### WHAT YOU HAVE TO DO
Taking the line with "position:absolute; left:56px; top:768px;" as the first and the line with "C96 112, 40" as the last, set down exactly every line in that range from the entries below, and no more.

### RAW DATA

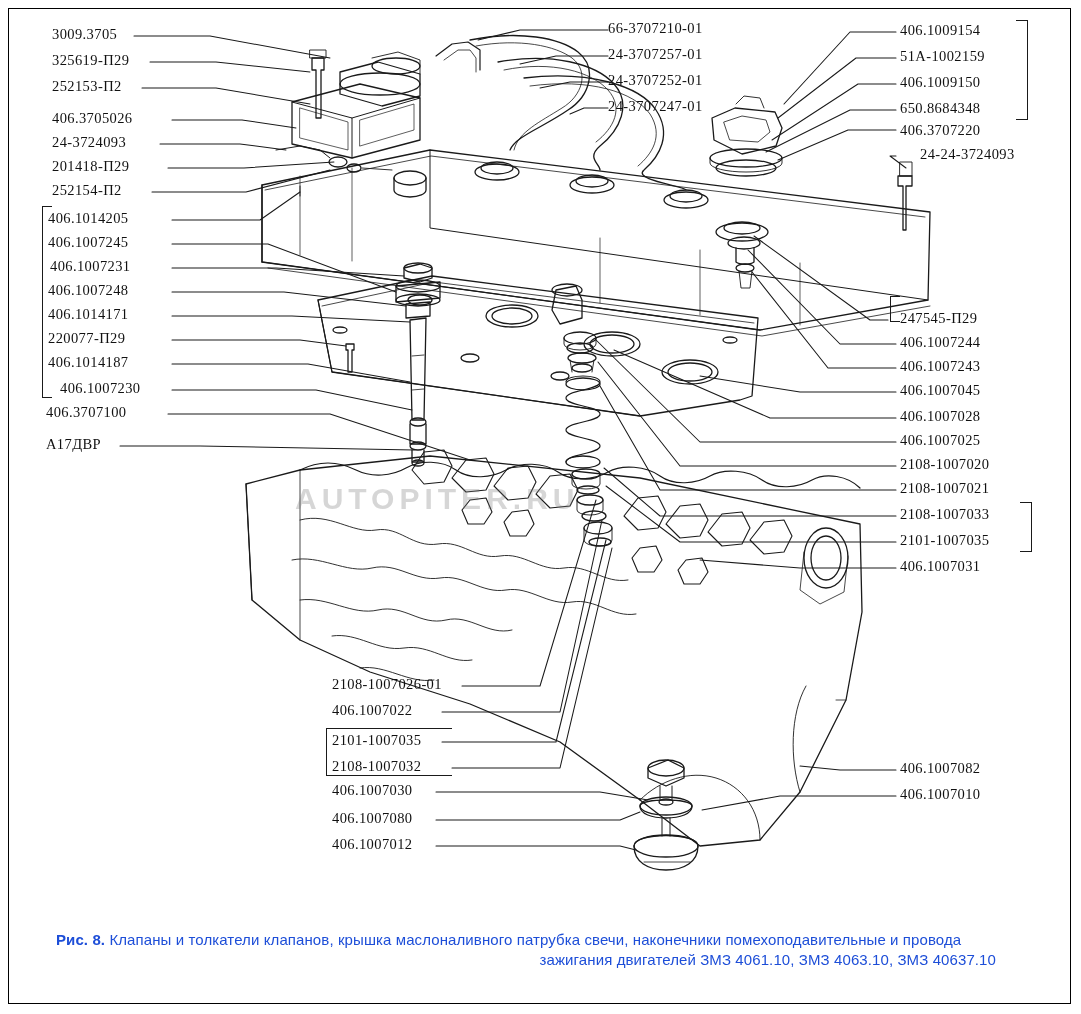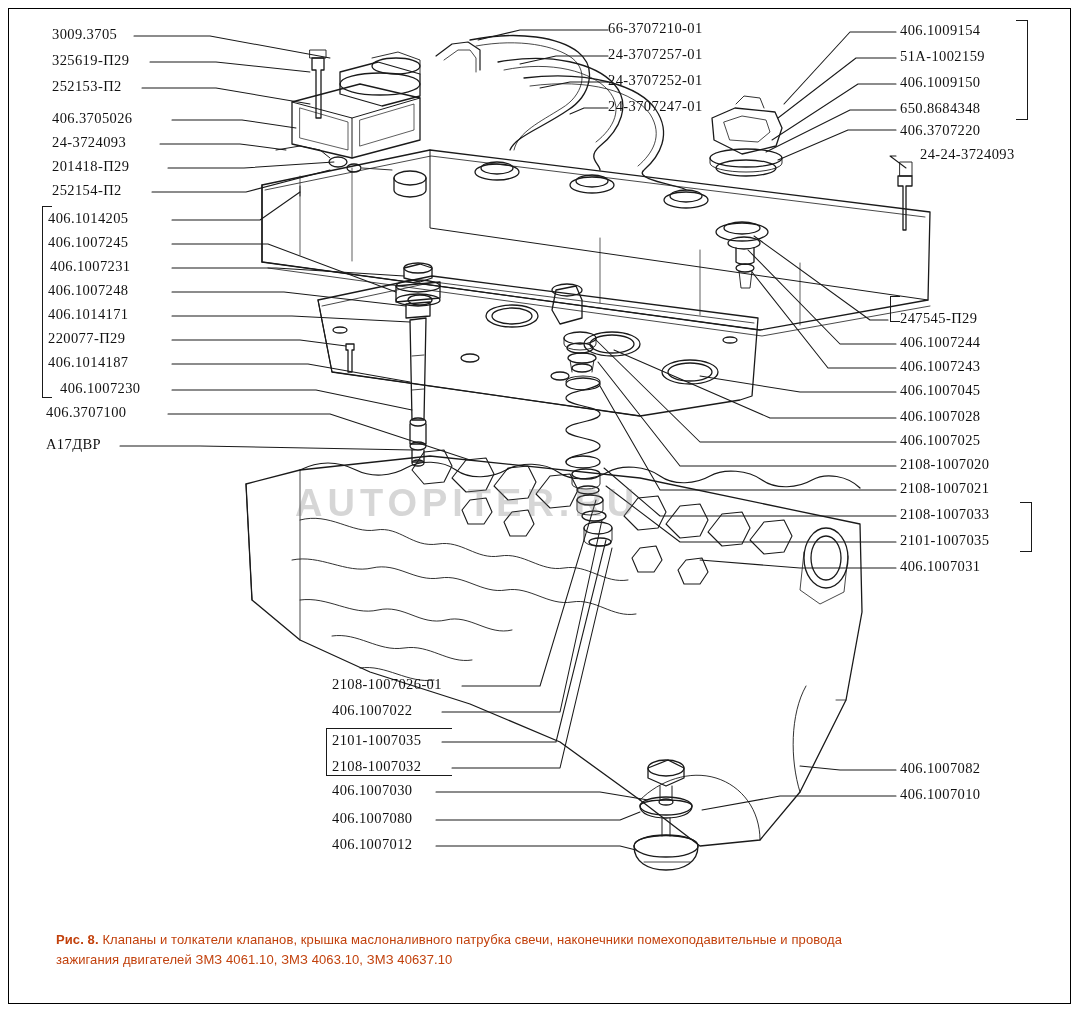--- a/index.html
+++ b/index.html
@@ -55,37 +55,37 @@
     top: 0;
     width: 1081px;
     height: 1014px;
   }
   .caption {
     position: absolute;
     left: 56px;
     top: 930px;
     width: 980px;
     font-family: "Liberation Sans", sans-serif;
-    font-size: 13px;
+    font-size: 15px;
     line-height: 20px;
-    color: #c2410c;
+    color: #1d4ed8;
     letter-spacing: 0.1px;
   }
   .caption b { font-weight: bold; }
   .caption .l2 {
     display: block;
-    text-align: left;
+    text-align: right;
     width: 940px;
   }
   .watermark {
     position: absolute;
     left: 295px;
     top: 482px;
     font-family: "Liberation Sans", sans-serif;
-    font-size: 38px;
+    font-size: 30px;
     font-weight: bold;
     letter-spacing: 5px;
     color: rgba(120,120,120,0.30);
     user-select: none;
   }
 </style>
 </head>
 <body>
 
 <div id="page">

==

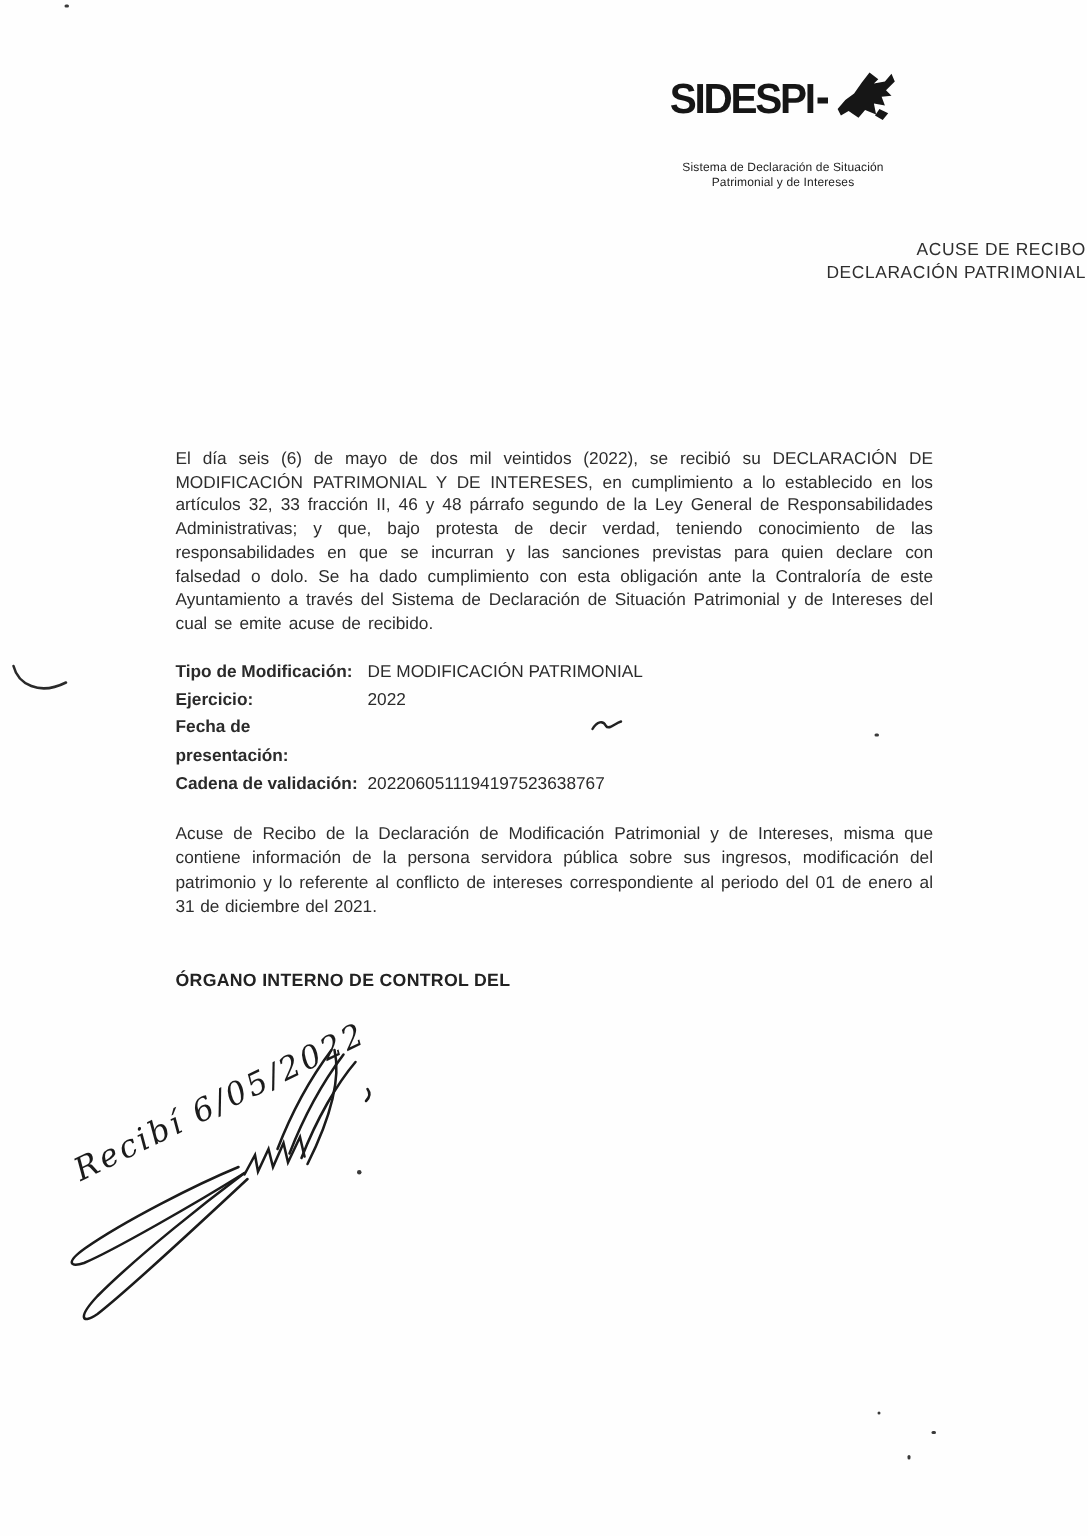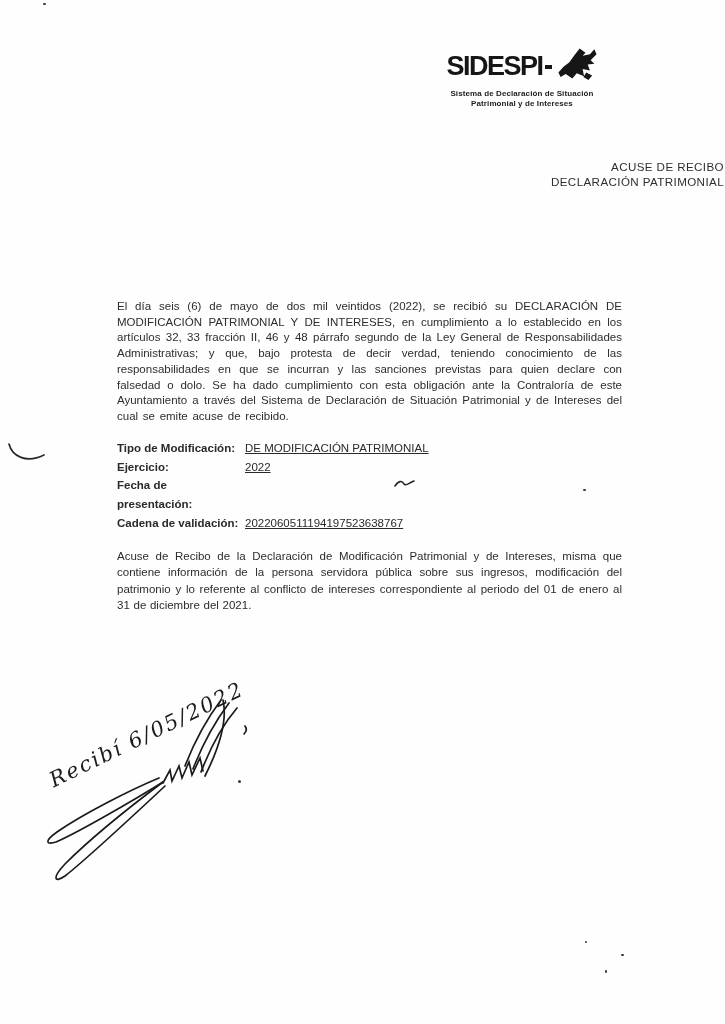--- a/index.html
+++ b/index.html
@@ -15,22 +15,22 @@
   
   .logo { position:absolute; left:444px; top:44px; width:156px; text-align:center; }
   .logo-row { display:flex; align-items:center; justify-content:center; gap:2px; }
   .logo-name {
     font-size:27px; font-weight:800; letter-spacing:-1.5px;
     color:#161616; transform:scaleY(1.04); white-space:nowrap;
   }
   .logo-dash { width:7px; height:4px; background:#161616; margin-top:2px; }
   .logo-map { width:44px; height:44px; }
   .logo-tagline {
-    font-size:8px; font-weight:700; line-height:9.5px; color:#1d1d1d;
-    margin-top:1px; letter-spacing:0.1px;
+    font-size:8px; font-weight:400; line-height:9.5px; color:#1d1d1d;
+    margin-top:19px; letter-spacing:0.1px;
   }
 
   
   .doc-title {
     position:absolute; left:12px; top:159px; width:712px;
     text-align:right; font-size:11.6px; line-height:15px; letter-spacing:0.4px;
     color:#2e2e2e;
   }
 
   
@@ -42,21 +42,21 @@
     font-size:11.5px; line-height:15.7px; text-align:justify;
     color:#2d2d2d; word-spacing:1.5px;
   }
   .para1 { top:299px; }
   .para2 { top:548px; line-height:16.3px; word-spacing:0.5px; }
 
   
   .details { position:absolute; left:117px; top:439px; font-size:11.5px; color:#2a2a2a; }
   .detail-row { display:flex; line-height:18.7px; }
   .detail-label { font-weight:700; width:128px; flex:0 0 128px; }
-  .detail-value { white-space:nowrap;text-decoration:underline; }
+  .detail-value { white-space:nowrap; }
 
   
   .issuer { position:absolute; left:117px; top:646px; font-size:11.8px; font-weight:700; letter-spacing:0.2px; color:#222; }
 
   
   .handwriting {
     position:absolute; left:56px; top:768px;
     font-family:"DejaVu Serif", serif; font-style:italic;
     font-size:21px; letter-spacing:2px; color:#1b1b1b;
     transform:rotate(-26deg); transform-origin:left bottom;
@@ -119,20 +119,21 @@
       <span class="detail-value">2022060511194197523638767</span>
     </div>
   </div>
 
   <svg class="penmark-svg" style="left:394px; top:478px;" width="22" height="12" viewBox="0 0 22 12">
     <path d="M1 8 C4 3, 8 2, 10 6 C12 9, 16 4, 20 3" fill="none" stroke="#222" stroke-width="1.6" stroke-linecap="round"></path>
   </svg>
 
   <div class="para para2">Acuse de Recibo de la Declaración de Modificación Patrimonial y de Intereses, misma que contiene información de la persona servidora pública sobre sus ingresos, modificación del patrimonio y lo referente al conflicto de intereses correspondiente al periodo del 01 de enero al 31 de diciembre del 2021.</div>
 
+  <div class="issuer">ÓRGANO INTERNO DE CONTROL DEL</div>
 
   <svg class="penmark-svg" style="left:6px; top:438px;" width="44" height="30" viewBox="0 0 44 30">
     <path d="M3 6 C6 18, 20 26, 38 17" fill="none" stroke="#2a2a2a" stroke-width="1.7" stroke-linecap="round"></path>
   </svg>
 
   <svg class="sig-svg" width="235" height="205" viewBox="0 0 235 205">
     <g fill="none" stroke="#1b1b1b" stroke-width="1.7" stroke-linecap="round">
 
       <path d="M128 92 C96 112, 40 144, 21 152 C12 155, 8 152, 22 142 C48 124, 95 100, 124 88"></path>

### WRITTEN ANSWER
     position:absolute; left:56px; top:768px;
     font-family:"DejaVu Serif", serif; font-style:italic;
     font-size:21px; letter-spacing:2px; color:#1b1b1b;
     transform:rotate(-26deg); transform-origin:left bottom;
@@ -119,20 +119,21 @@
       <span class="detail-value">2022060511194197523638767</span>
     </div>
   </div>
 
   <svg class="penmark-svg" style="left:394px; top:478px;" width="22" height="12" viewBox="0 0 22 12">
     <path d="M1 8 C4 3, 8 2, 10 6 C12 9, 16 4, 20 3" fill="none" stroke="#222" stroke-width="1.6" stroke-linecap="round"></path>
   </svg>
 
   <div class="para para2">Acuse de Recibo de la Declaración de Modificación Patrimonial y de Intereses, misma que contiene información de la persona servidora pública sobre sus ingresos, modificación del patrimonio y lo referente al conflicto de intereses correspondiente al periodo del 01 de enero al 31 de diciembre del 2021.</div>
 
+  <div class="issuer">ÓRGANO INTERNO DE CONTROL DEL</div>
 
   <svg class="penmark-svg" style="left:6px; top:438px;" width="44" height="30" viewBox="0 0 44 30">
     <path d="M3 6 C6 18, 20 26, 38 17" fill="none" stroke="#2a2a2a" stroke-width="1.7" stroke-linecap="round"></path>
   </svg>
 
   <svg class="sig-svg" width="235" height="205" viewBox="0 0 235 205">
     <g fill="none" stroke="#1b1b1b" stroke-width="1.7" stroke-linecap="round">
 
       <path d="M128 92 C96 112, 40 144, 21 152 C12 155, 8 152, 22 142 C48 124, 95 100, 124 88"></path>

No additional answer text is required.